▶ Exercise goal
One line at a time, check the entries below for the word "quality", and copy each line that has it.

▶ Data supplied

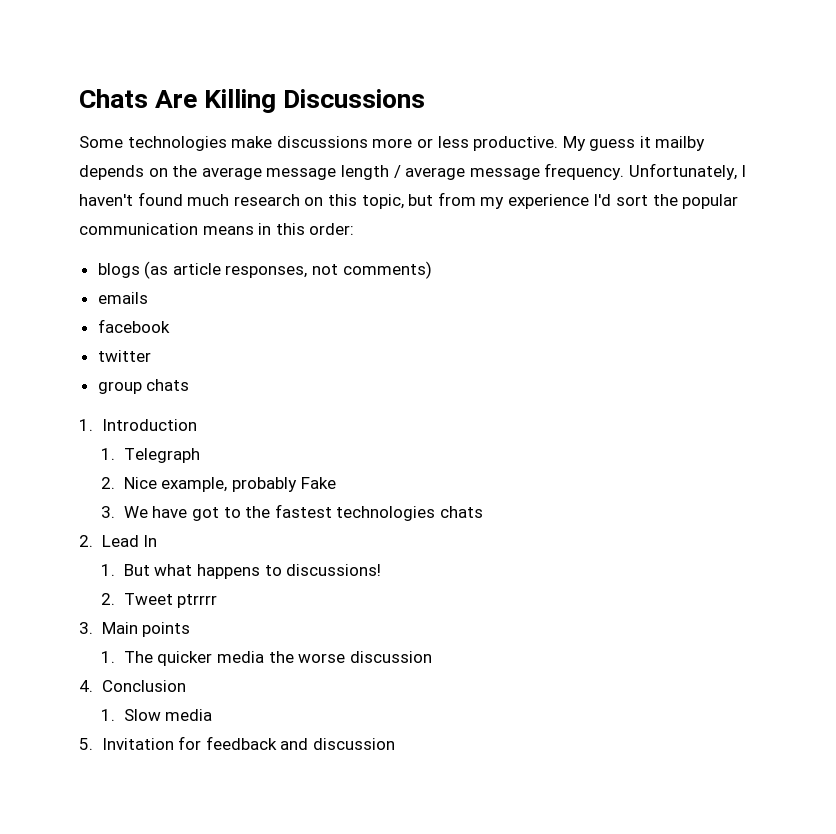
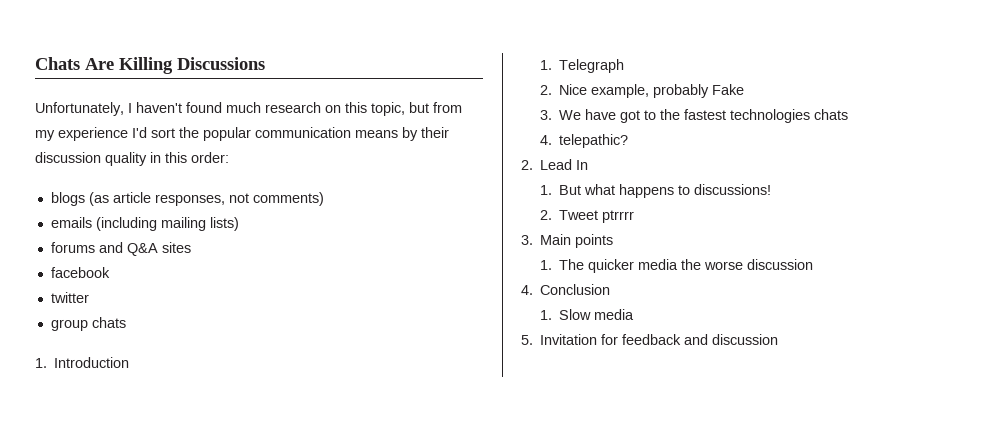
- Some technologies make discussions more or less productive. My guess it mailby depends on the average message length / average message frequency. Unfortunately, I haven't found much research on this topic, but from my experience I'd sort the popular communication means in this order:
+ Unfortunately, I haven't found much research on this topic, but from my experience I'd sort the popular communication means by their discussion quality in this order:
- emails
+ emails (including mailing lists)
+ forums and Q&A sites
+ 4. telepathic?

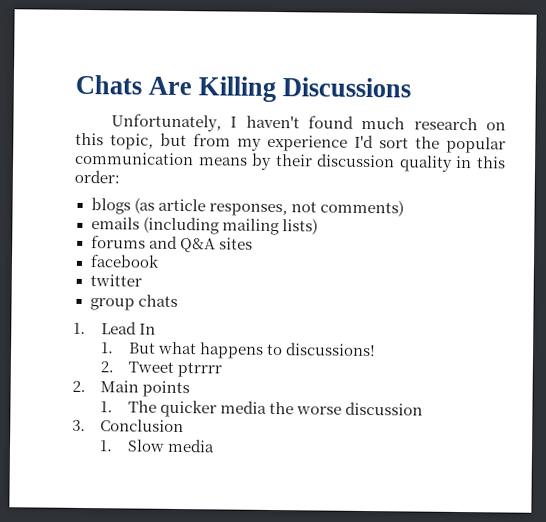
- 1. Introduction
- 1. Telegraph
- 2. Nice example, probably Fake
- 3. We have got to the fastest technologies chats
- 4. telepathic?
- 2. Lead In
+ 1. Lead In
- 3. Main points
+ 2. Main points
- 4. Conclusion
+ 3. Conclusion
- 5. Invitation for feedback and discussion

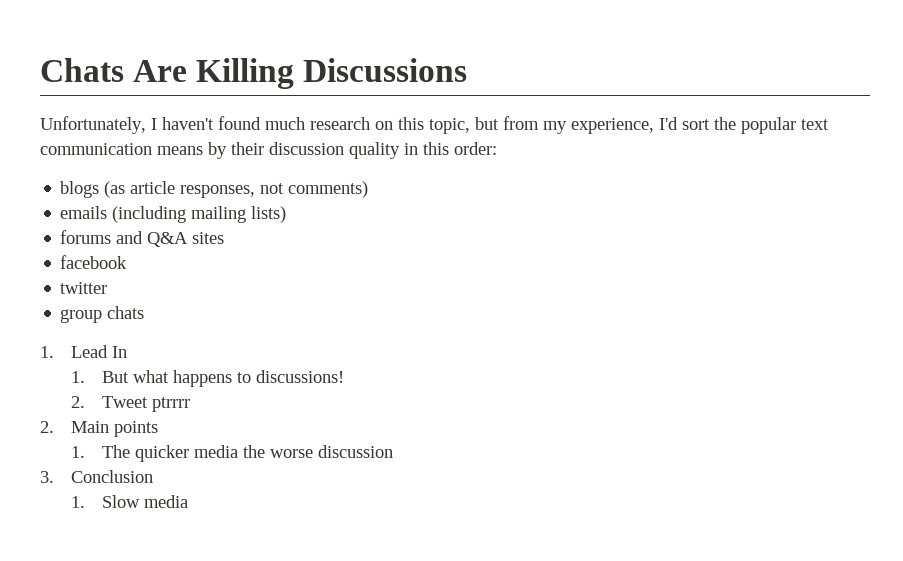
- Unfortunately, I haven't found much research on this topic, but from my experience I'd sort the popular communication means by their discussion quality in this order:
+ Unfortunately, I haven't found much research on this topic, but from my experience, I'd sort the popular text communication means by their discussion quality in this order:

▶ Answer space
+ Unfortunately, I haven't found much research on this topic, but from my experience I'd sort the popular communication means by their discussion quality in this order:
- Unfortunately, I haven't found much research on this topic, but from my experience I'd sort the popular communication means by their discussion quality in this order:
+ Unfortunately, I haven't found much research on this topic, but from my experience, I'd sort the popular text communication means by their discussion quality in this order:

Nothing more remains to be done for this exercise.